En efecto, el antiliberalismo predominante jamás presta atención a los impuestos que sí se pagan: esos gravámenes siempre están bien, y si acaso hay que aumentarlos. Pero lo terrible son los que no se pagan: y de ahí la necesidad perentoria de acabar con "los paraísos fiscales y la competencia fiscal perjudicial".
Identifican, como todo el mundo, los paraísos fiscales con el crimen, y no establecen ninguna relación entre ellos y la presión fiscal. Asimismo, no consideran en ningún caso que la recaudación pueda ser objetable, al contrario:
La comunidad internacional no puede resignarse a dejar de recaudar cada año 189.000 millones de dólares, que es el doble de lo que dedica cada año a la ayuda al desarrollo.
La conclusión de esto es patente: la pobreza mundial se podría reducir el doble de lo que se reduce hoy si esas madrigueras delictivas fueran exterminadas. Esto es insostenible, porque no es la ayuda al desarrollo lo que reduce la pobreza y, por tanto, no cabe argumentar que su mayor dotación lo haría aún más.
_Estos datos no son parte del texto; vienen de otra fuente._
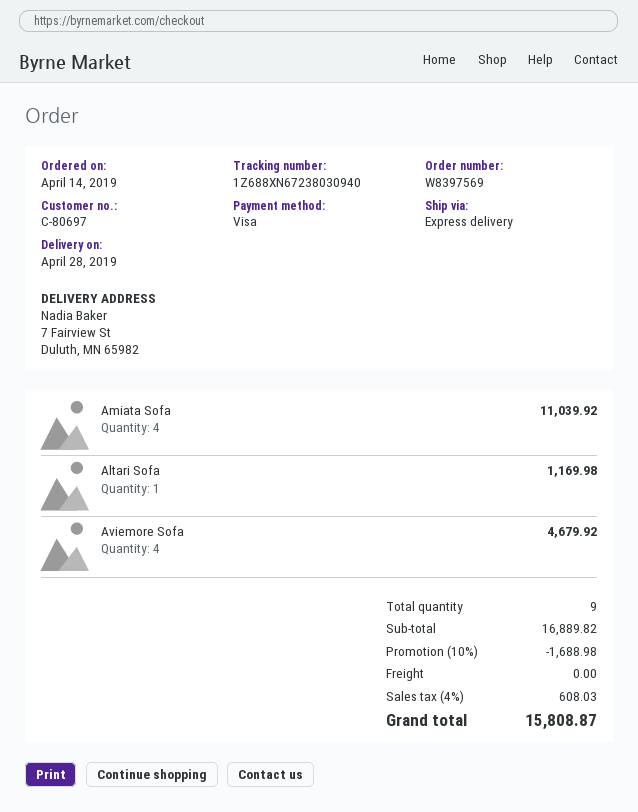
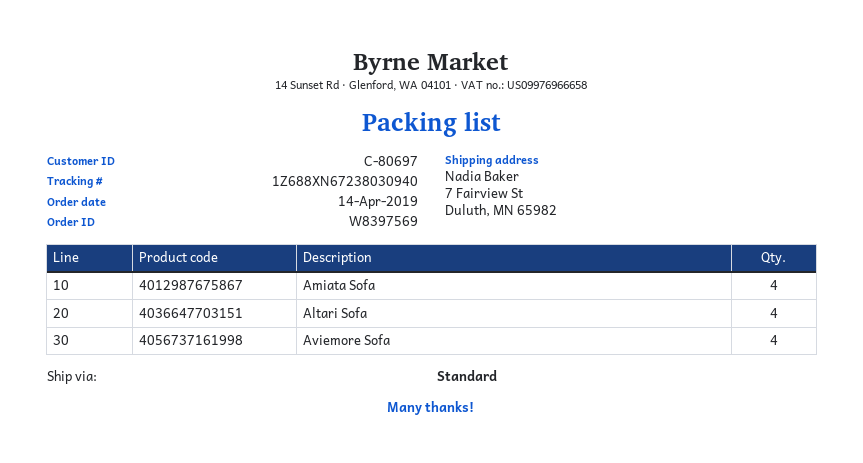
shipping method: express -> standard
Altari Sofa: 1 -> 4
Si hay gente que puede no pagar impuestos, y no los paga, esto se debe sólo a la inacción y desidia de los políticos, nunca a lo que esos mismos políticos hacen:
No puede tolerarse más la permisividad de los Gobiernos con el fraude fiscal internacional en directo y gravísimo perjuicio de los ciudadanos.
Aquí tenemos el artificio ético: si alguien no paga, eso nos perjudica a todos, lo que es falso, salvo que se pueda demostrar que la reducción del llamado fraude fiscal y el consiguiente aumento de la recaudación total se traducen siempre en menos presión fiscal para cada ciudadano pagador. Como es sabido, lo cierto es lo contrario.